Ce qui est en jeu, c’est la souveraineté des électeurs. Le problème aujourd’hui, c’est que l'on vit dans la fiction que tout le pouvoir est à Paris alors que ce n’est pas le cas. Le système politico-médiatique reste concentré sur Paris, et on ne prête pas ainsi attention à ceux qui détiennent réellement le pouvoir, c’est-à-dire ceux qui sont à Bruxelles, dans des institutions dites indépendantes et qui ne relèvent pas de responsabilité politique.

Comme lieu de pouvoir, on peut citer la réunion du collège de la commission européenne où se réunissent les 27 commissaires : il faut se souvenir que c’est elle qui détient le monopole de l’initiative législative à Bruxelles. Or personne ne regarde leur travail en amont. Le Commissaire français, Michel Barnier, est peu connu du grand public, peu de gens connaissent son nom.

La responsabilité des électeurs est engagée. Mais celle des dirigeants politiques également, ainsi que celle des journalistes qui doivent pouvoir indiquer où se situe le vrai pouvoir et de ne plus faire semblant que tout se passe à Paris. Il s’agit de ne plus laisser les politiques prétendre pouvoir résoudre des problèmes alors que, depuis longtemps ce ne dépend plus d’eux.

Quelles solutions préconisez-vous face à une telle situation ?

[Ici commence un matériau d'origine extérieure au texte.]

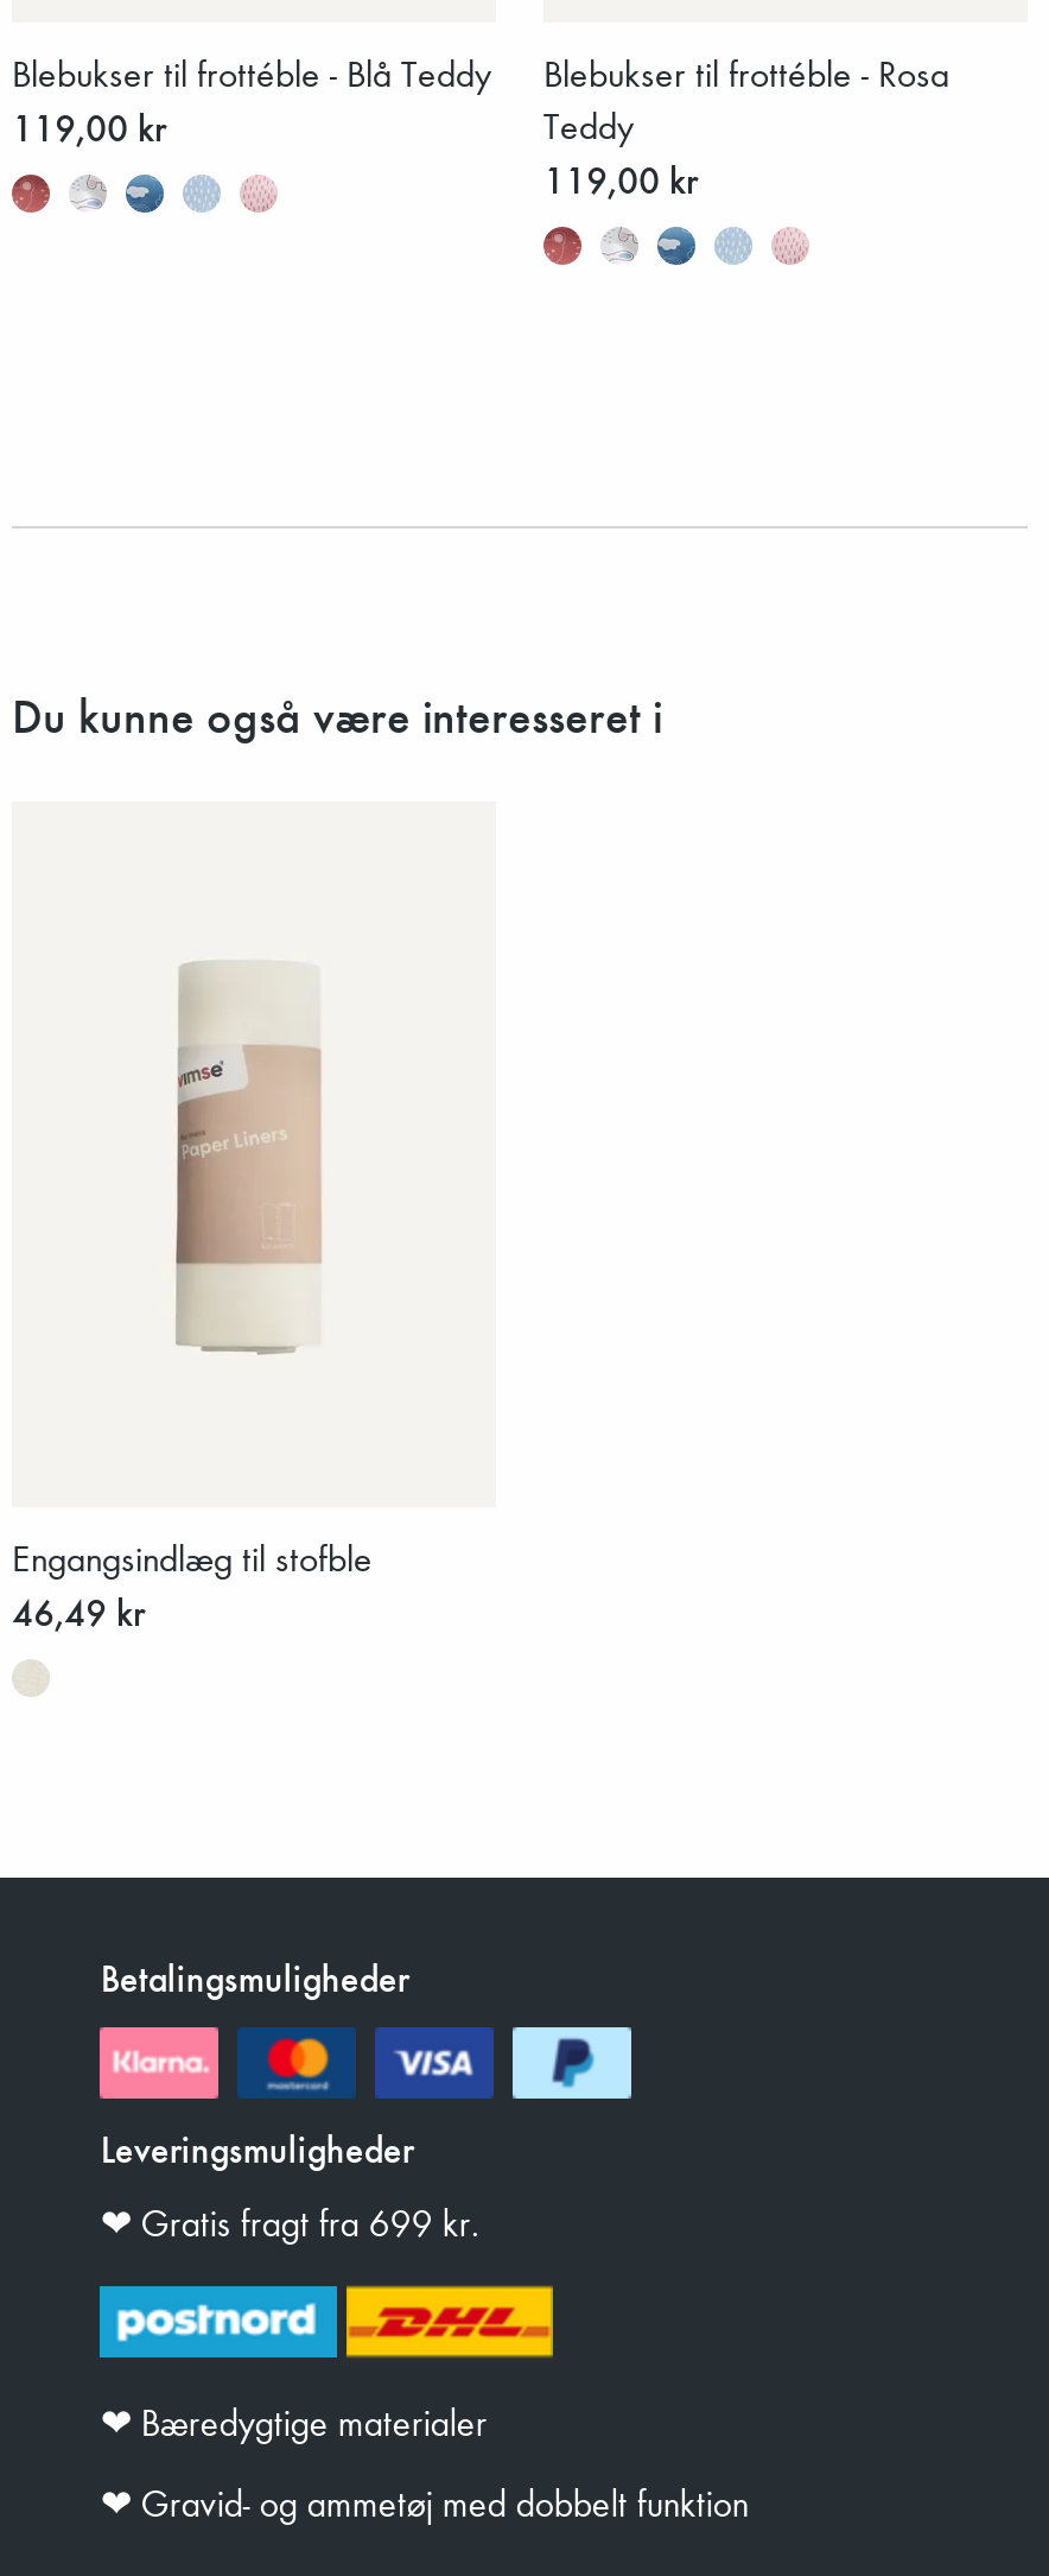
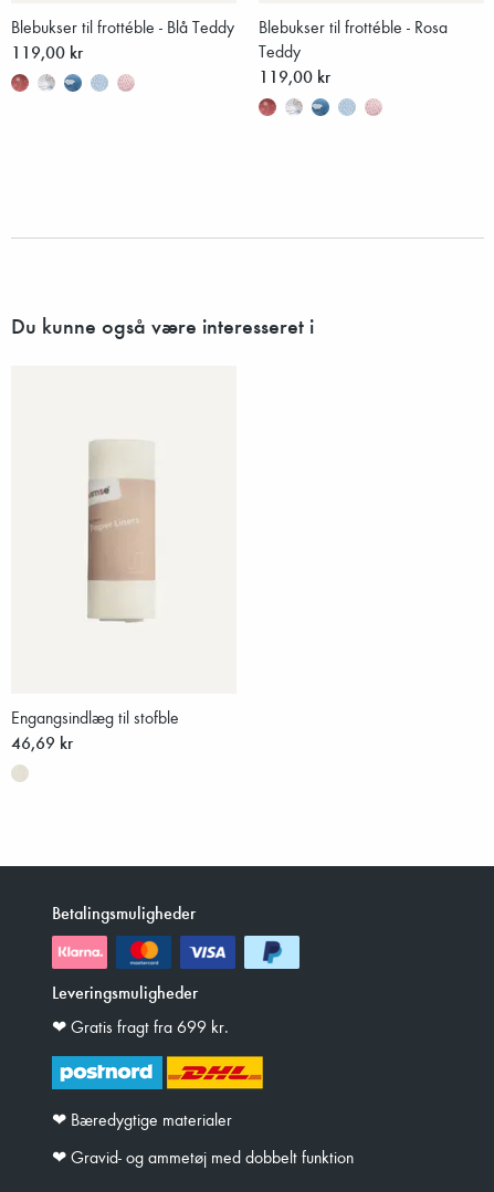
[12,1585,145,1635] 46,49 kr -> [11,730,73,753] 46,69 kr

La première serait de regarder au bon endroit : on ne peut pas contrôler les détenteurs du pouvoir si on les ignore ; le contrôle commence avec la lucidité des électeurs et des citoyens. Tant que l'on reste dans ce théâtre d’ombre, il n’y a pas de possibilité de se réapproprier la démocratie. Pour ce faire, il faut connaître ceux qui détiennent le pouvoir, faire en sorte que ces personnes soient responsables devant les électeurs.

La démocratie ne consiste pas en l’existence d’une petite oligarchie de hiérarques, élus nationalement mais qui ne statuent pas seulement sur leur pays. Si demain Angela Merkel impose au Conseil européen une décision, qu’est-ce qui nous permet, nous Français, de nous y opposer si l’on n’est pas d’accord ? Ou à l’inverse si Sarkozy impose une décision à l’Allemagne ? Le problème est finalement qu’il existe une déconnexion entre la responsabilité des politiques et les électeurs. Comprendre l’idée démocratique, mettre en lumière la dérive antidémocratique du système européen, c'est l’objectif de notre livre. Ca n’en fait pas pour autant un livre anti-européen, bien au contraire.